━━ Extracted entries ━━

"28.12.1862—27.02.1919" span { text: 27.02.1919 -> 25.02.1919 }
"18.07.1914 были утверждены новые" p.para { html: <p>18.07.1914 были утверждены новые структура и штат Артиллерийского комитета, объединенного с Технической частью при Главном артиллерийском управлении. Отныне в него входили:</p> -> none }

━━━
━━ Extracted entries ━━

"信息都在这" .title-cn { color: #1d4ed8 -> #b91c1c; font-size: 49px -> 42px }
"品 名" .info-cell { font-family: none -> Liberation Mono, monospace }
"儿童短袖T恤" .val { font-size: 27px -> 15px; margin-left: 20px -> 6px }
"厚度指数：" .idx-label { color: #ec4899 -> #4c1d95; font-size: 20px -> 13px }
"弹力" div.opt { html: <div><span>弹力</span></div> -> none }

━━━

* **What the exercise asks**
State the number of lines in the records that include the word "size", and add nothing to it.

* **Answer for the task**
3